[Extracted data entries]
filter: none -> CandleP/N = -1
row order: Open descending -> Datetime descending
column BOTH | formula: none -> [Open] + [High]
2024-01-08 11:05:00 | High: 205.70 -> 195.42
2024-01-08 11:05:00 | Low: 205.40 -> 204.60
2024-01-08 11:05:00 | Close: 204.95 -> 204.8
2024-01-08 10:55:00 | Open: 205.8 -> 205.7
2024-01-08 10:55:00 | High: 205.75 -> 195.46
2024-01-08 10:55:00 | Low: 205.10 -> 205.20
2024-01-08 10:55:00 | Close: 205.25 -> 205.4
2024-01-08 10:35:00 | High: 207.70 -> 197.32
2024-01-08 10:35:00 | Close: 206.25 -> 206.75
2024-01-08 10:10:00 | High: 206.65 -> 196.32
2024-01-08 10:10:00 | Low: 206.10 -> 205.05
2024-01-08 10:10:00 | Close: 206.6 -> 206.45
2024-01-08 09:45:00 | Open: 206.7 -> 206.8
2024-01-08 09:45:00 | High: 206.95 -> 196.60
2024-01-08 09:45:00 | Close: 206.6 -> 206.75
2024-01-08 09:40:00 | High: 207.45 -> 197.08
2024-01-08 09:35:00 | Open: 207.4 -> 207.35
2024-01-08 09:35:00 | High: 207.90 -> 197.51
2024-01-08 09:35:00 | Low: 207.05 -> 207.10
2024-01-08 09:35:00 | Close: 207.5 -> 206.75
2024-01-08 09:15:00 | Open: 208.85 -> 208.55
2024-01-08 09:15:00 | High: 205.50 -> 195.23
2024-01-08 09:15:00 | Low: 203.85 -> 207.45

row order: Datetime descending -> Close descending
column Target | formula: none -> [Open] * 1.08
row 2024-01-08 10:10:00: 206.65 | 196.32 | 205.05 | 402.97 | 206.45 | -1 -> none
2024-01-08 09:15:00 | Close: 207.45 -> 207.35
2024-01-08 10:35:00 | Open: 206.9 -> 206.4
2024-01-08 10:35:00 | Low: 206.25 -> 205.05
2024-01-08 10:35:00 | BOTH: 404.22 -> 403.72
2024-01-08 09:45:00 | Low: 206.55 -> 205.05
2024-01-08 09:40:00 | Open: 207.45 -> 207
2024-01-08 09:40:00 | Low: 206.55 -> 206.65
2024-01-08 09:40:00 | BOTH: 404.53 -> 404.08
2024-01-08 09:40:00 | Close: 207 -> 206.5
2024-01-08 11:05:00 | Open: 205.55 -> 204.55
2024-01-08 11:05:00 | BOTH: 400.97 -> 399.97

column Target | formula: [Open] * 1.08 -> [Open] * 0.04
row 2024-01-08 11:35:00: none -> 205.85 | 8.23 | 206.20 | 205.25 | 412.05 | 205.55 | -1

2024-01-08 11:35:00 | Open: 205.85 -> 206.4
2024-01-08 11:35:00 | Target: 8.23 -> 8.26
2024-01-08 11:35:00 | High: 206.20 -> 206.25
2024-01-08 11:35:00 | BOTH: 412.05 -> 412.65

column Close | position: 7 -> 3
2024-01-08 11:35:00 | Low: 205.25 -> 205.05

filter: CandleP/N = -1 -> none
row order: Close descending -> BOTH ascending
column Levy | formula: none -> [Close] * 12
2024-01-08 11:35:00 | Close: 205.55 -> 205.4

• Task objective:
Show each line of the data that contains the string "Datetime".

• Problem solution:
row order: Open descending -> Datetime descending
row order: Datetime descending -> Close descending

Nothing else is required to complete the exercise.